Ogdensburg is a borough in Sussex County, in the U.S. state of New Jersey. As of the 2020 United States census, the borough's population was 2,258, a decrease of 152 (−6.3%) from the 2010 census count of 2,410, which in turn reflected a decline of 228 (−8.6%) from the 2,638 counted at the 2000 census.

The borough was formed based on an Act of the New Jersey Legislature on February 26, 1914, from part of Sparta Township, subject to the results of a referendum held on March 31, 1914. Ogdensburg is named after its first settler, Robert Ogden.

New Jersey Monthly magazine ranked Ogdensburg as its 27th best place to live in its 2008 rankings of the "Best Places To Live" in New Jersey.

Geography
According to the United States Census Bureau, the borough had a total area of 2.25 square miles (5.82 km2), including 2.20 square miles (5.71 km2) of land and 0.04 square miles (0.11 km2) of water (1.96%).

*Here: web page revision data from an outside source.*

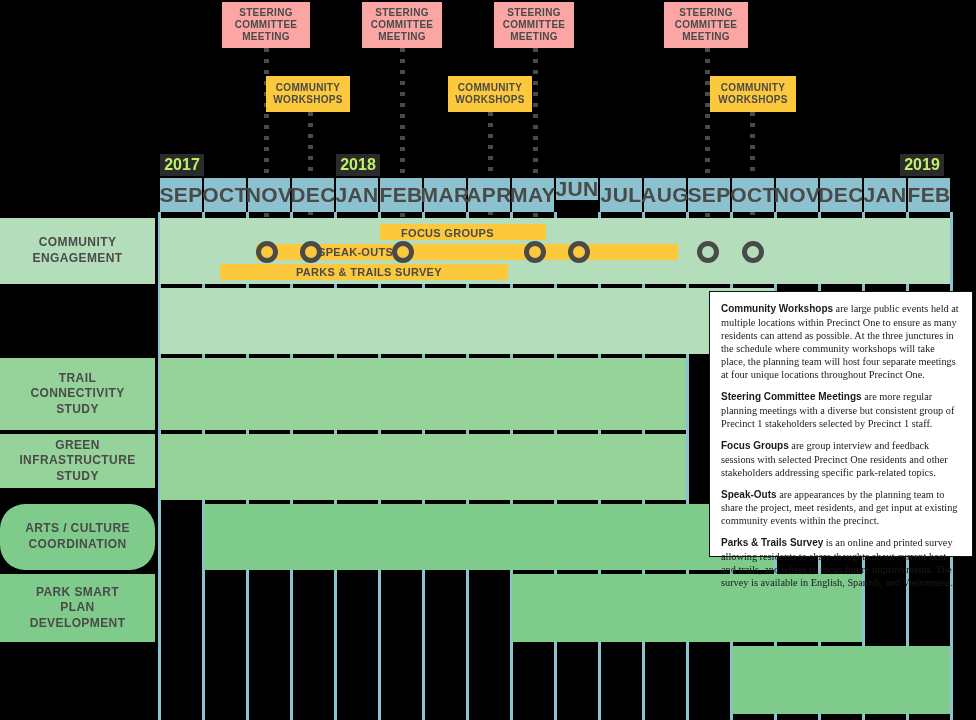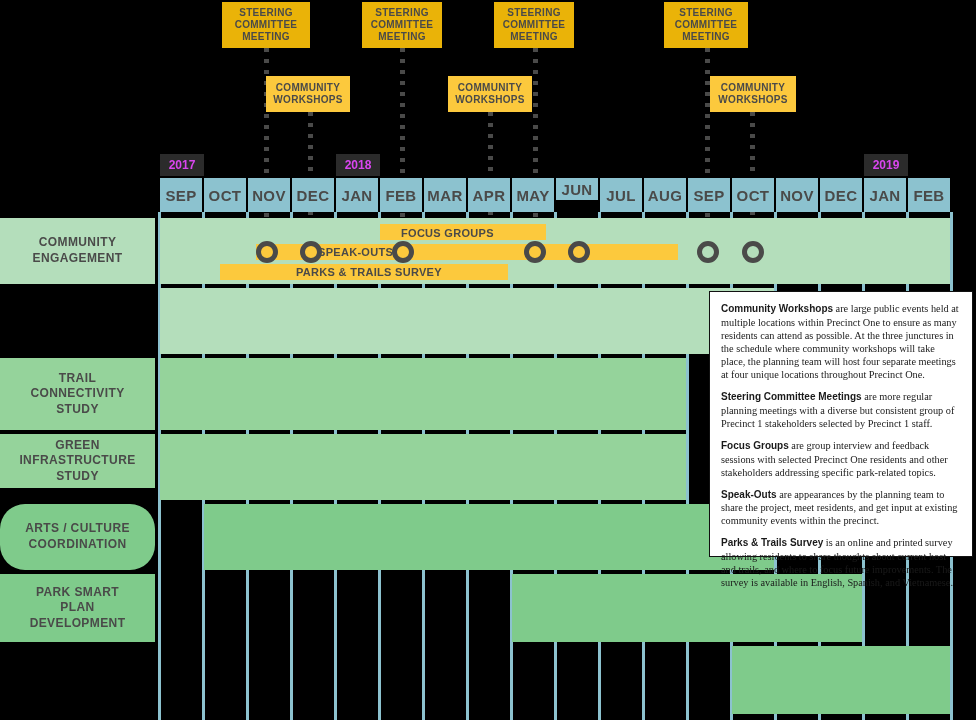--- a/index.html
+++ b/index.html
@@ -13,7 +13,7 @@
            display:flex;align-items:center;justify-content:center;
            text-align:center;color:#4a4a49;font-weight:bold;
            letter-spacing:.3px;line-height:1.18;font-size:10px;padding:4px 5px;}
-  .callout.steering{background:#eab308;}
+  .callout.steering{background:#fca5a5;}
   .callout.workshop{background:#fcc93d;}
 
   

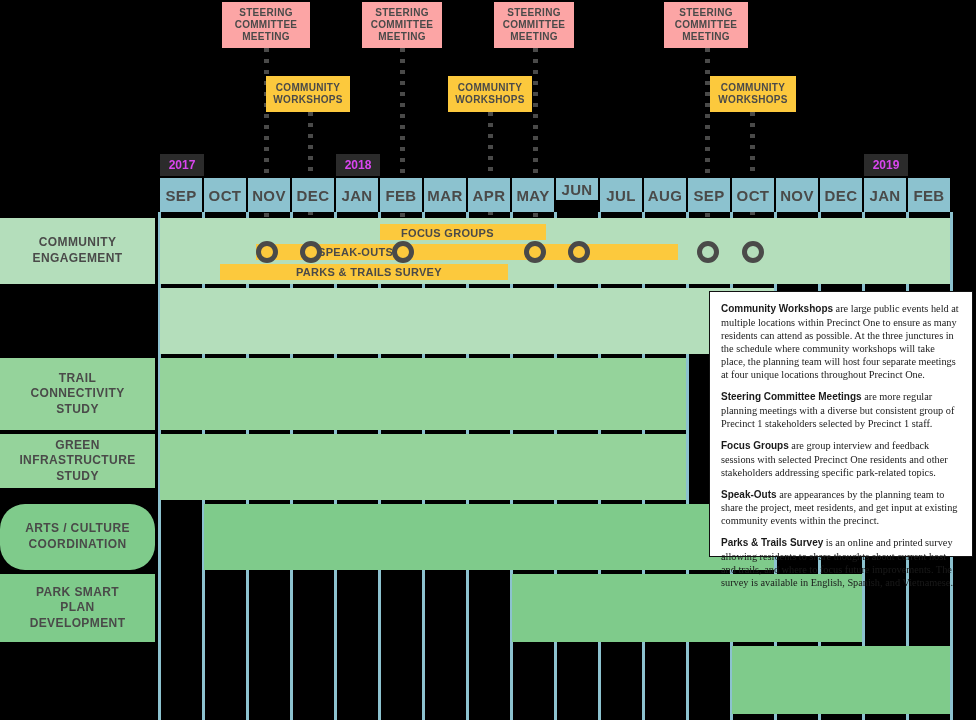--- a/index.html
+++ b/index.html
@@ -21,7 +21,7 @@
         repeating-linear-gradient(to bottom,#4a4a49 0 4px,rgba(0,0,0,0) 4px 11px);}
 
   
-  .yeartab{position:absolute;background:#2b2b2b;color:#d946ef;font-size:12px;
+  .yeartab{position:absolute;background:#2b2b2b;color:#bef264;font-size:16px;
            font-weight:bold;display:flex;align-items:center;justify-content:center;}
 
   

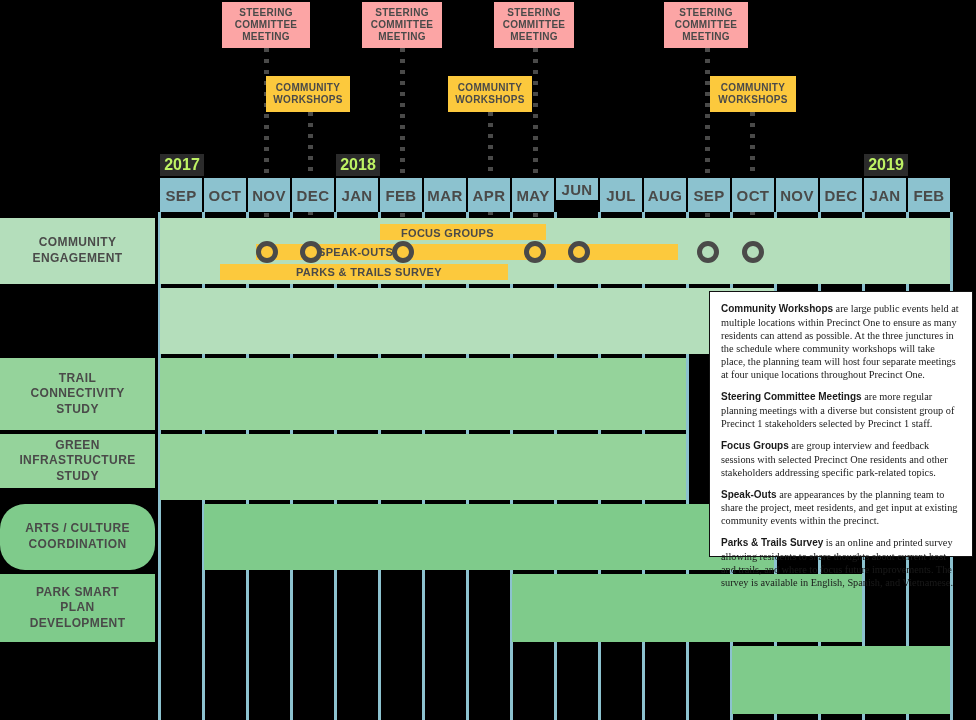--- a/index.html
+++ b/index.html
@@ -90,7 +90,7 @@
 
   <div class="yeartab" style="left:160px;top:154px;width:44px;height:22px;">2017</div>
   <div class="yeartab" style="left:336px;top:154px;width:44px;height:22px;">2018</div>
-  <div class="yeartab" style="left:864px;top:154px;width:44px;height:22px;">2019</div>
+  <div class="yeartab" style="left:900px;top:154px;width:44px;height:22px;">2019</div>
 
   <div class="month" style="left:160px;top:178px;width:42px;height:34px;">SEP</div>
   <div class="month" style="left:204px;top:178px;width:42px;height:34px;">OCT</div>

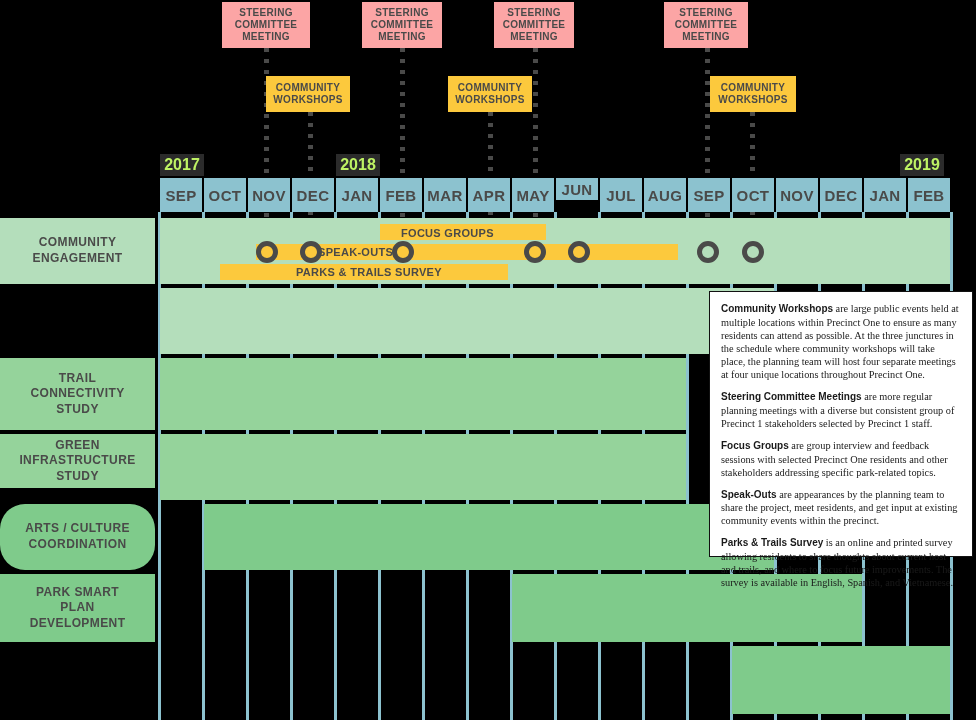--- a/index.html
+++ b/index.html
@@ -25,7 +25,7 @@
            font-weight:bold;display:flex;align-items:center;justify-content:center;}
 
   
-  .month{position:absolute;background:#8cc2cf;color:#4a4a49;font-size:15px;
+  .month{position:absolute;background:#8cc2cf;color:#4a4a49;font-size:21px;
          font-weight:bold;display:flex;align-items:center;justify-content:center;
          letter-spacing:.4px;}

Unincorporated communities, localities and place names located partially or completely within the borough include Heaters Pond, South Ogdensburg and Sterling Hill.

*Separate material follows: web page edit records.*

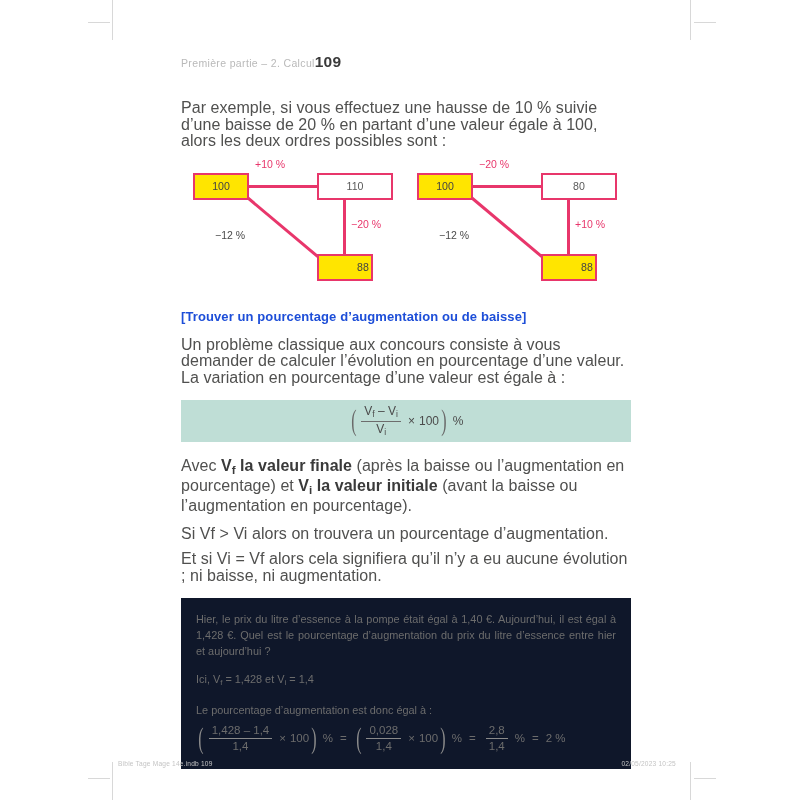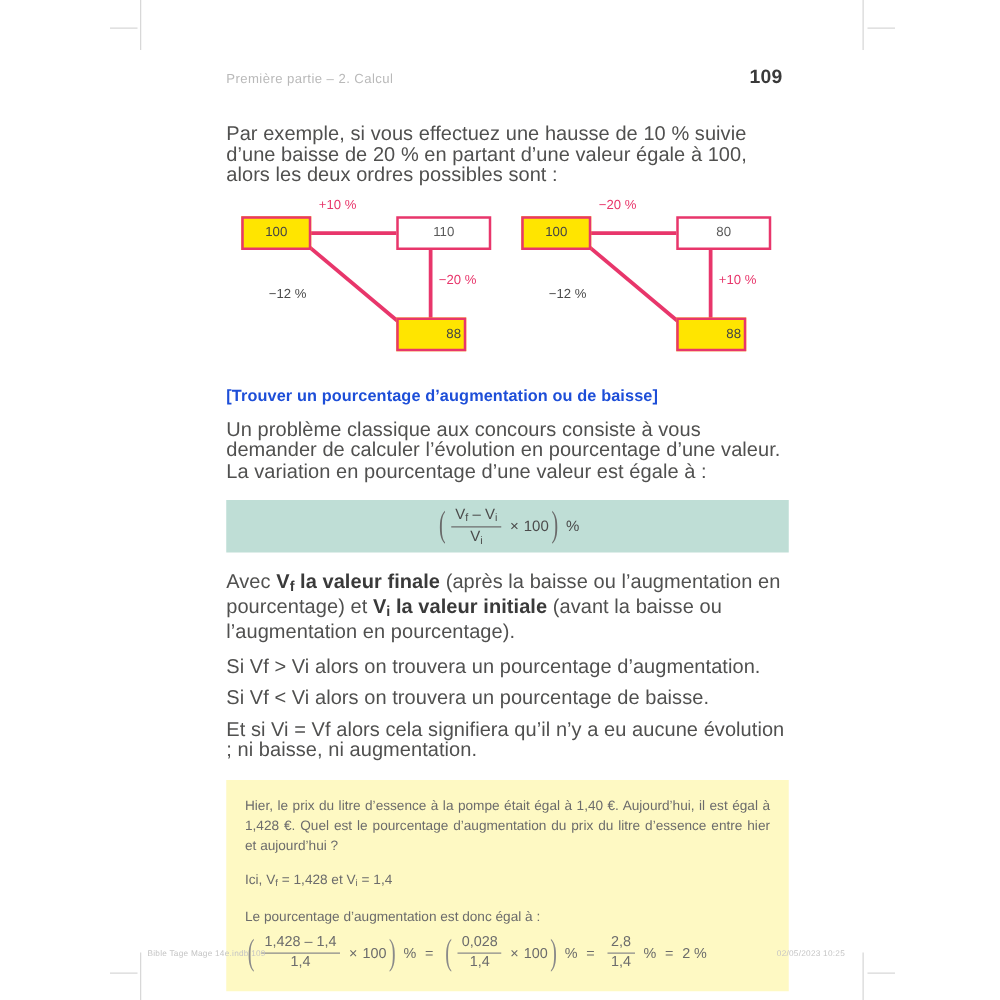--- a/index.html
+++ b/index.html
@@ -41,7 +41,6 @@
     width: 445px;
     display: flex;
     align-items: baseline;
-    justify-content: space-between;
   }
   #runhead .rh-title {
     font-size: 10.5px;

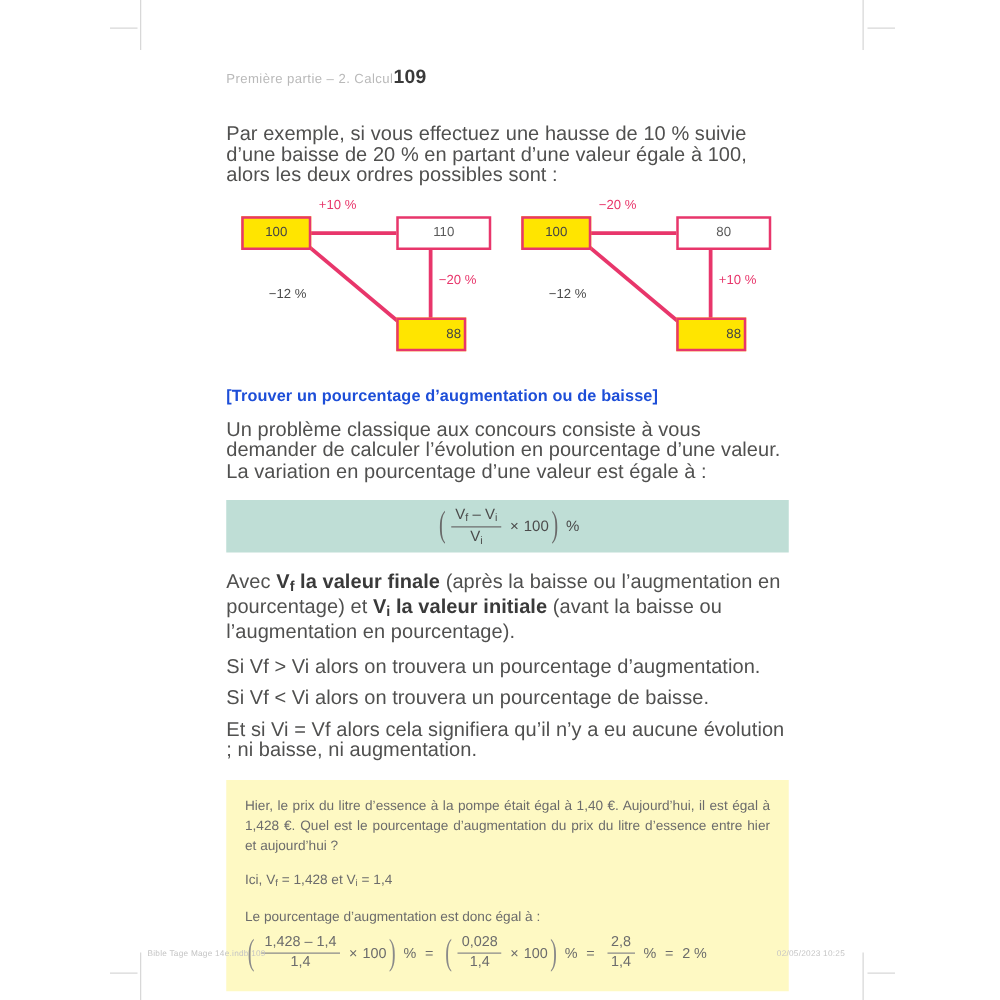--- a/index.html
+++ b/index.html
@@ -279,7 +279,6 @@
     </p>
 
     <p class="body tight">Si Vf &gt; Vi alors on trouvera un pourcentage d’augmentation.</p>
-    <p class="body tight">Si Vf &lt; Vi alors on trouvera un pourcentage de baisse.</p>
     <p class="body tight">Et si Vi = Vf alors cela signifiera qu’il n’y a eu aucune évolution ; ni baisse, ni augmentation.</p>
 
     <div class="example">

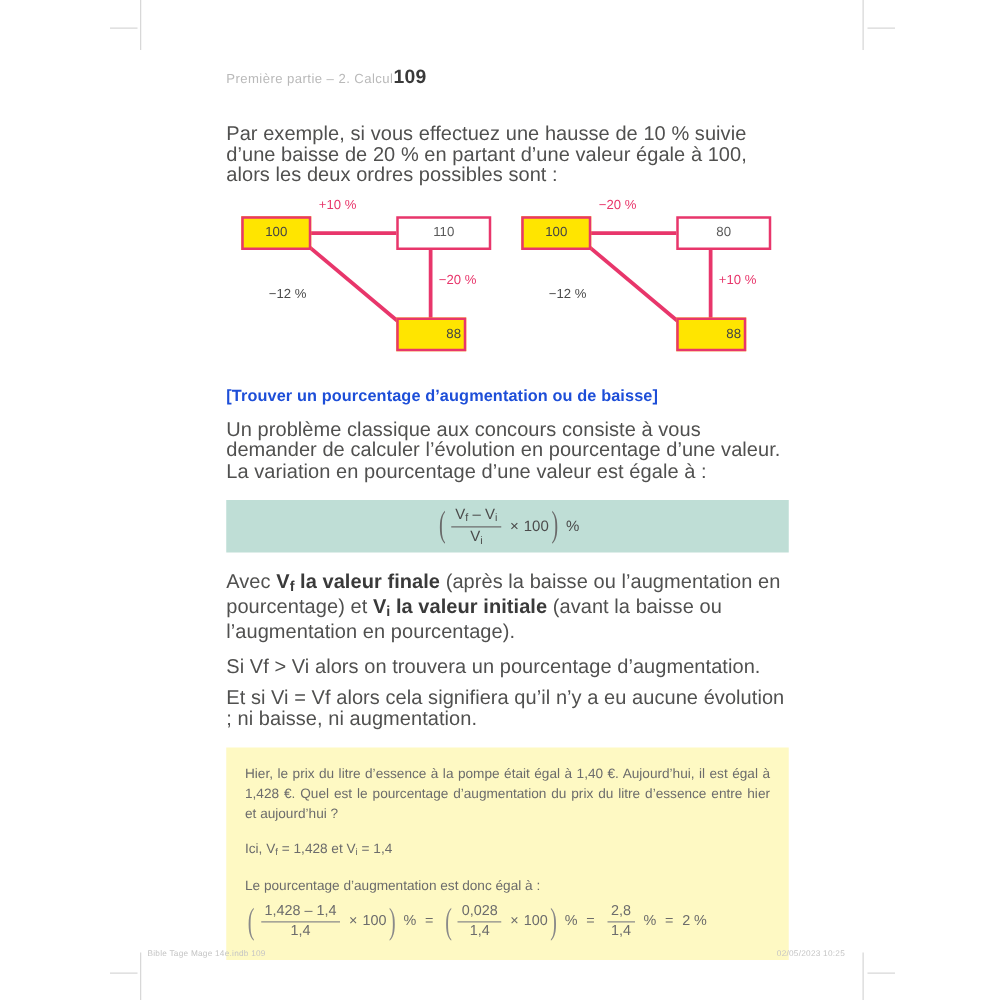--- a/index.html
+++ b/index.html
@@ -172,7 +172,7 @@
 
   
   .example {
-    background: #fef9c3;
+    background: #0f172a;
     margin-top: 14px;
     padding: 13px 15px 16px 15px;
   }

Ogdensburg borders the Sussex County municipalities of Franklin, Hardyston Township and Sparta Township.

Ogdensburgite, an arsenate mineral, was named after the borough.

Demographics

2010 census

The Census Bureau's 2006–2010 American Community Survey showed that (in 2010 inflation-adjusted dollars) median household income was $78,333 (with a margin of error of +/− $11,582) and the median family income was $87,656 (+/− $10,522). Males had a median income of $66,860 (+/− $3,252) versus $41,900 (+/− $6,659) for females. The per capita income for the borough was $29,447 (+/− $3,151). About 10.2% of families and 8.5% of the population were below the poverty line, including 8.0% of those under age 18 and 14.0% of those age 65 or over.

2000 census
As of the 2000 United States census there were 2,638 people, 881 households, and 704 families residing in the borough. The population density was 1,154.7 people per square mile (446.7/km2). There were 903 housing units at an average density of 395.3 per square mile (152.9/km2). The racial makeup of the borough was 97.54% White, 0.15% African American, 0.04% Native American, 0.72% Asian, 0.27% from other races, and 1.29% from two or more races. Hispanic or Latino of any race were 4.17% of the population.

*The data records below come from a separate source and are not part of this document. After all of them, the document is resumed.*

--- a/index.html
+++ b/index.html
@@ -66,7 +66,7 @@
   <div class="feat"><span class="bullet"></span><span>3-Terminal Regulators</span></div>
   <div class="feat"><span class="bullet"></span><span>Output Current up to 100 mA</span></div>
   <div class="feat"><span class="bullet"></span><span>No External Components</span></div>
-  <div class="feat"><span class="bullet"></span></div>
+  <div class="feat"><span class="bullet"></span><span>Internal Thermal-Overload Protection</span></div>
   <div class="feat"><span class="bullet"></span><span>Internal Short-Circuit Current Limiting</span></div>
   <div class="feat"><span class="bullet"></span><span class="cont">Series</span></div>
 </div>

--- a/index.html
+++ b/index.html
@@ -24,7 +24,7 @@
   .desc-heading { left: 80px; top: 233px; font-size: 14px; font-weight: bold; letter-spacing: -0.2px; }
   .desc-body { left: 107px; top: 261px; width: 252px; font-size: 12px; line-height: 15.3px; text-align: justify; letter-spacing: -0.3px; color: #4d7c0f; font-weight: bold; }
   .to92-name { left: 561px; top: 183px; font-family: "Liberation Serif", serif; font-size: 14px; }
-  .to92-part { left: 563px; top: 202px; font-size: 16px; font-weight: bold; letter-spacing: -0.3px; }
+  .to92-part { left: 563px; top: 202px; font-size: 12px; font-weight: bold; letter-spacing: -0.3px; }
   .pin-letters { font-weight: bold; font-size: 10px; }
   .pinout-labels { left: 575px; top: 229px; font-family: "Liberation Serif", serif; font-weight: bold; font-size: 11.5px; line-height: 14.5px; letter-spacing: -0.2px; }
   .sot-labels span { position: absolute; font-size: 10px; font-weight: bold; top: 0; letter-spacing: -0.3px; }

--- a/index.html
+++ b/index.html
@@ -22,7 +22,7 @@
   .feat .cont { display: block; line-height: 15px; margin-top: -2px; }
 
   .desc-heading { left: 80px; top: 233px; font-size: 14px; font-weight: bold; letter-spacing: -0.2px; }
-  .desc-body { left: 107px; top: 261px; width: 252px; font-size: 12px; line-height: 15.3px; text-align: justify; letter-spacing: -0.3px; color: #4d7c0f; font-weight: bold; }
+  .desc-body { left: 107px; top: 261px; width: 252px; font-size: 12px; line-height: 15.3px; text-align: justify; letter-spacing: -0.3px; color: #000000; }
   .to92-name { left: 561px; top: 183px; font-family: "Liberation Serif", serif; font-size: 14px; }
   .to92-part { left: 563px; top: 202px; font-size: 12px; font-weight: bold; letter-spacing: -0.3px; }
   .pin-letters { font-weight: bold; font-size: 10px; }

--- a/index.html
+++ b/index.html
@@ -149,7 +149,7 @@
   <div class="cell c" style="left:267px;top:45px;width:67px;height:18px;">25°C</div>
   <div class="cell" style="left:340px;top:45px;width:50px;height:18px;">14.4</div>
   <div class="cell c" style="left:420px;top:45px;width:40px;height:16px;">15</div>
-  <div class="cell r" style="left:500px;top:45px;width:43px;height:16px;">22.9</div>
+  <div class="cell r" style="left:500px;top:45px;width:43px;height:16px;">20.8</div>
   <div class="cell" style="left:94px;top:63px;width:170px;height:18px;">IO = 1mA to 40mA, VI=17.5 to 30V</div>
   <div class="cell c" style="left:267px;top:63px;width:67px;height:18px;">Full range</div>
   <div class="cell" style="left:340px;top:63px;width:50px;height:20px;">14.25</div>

There were 881 households, out of which 43.0% had children under the age of 18 living with them, 66.6% were married couples living together, 9.3% had a female householder with no husband present, and 20.0% were non-families. 16.6% of all households were made up of individuals, and 5.9% had someone living alone who was 65 years of age or older. The average household size was 2.99 and the average family size was 3.38.

In the borough the population was spread out, with 29.5% under the age of 18, 7.5% from 18 to 24, 31.0% from 25 to 44, 23.9% from 45 to 64, and 8.0% who were 65 years of age or older. The median age was 35 years. For every 100 females, there were 102.5 males. For every 100 females age 18 and over, there were 98.9 males.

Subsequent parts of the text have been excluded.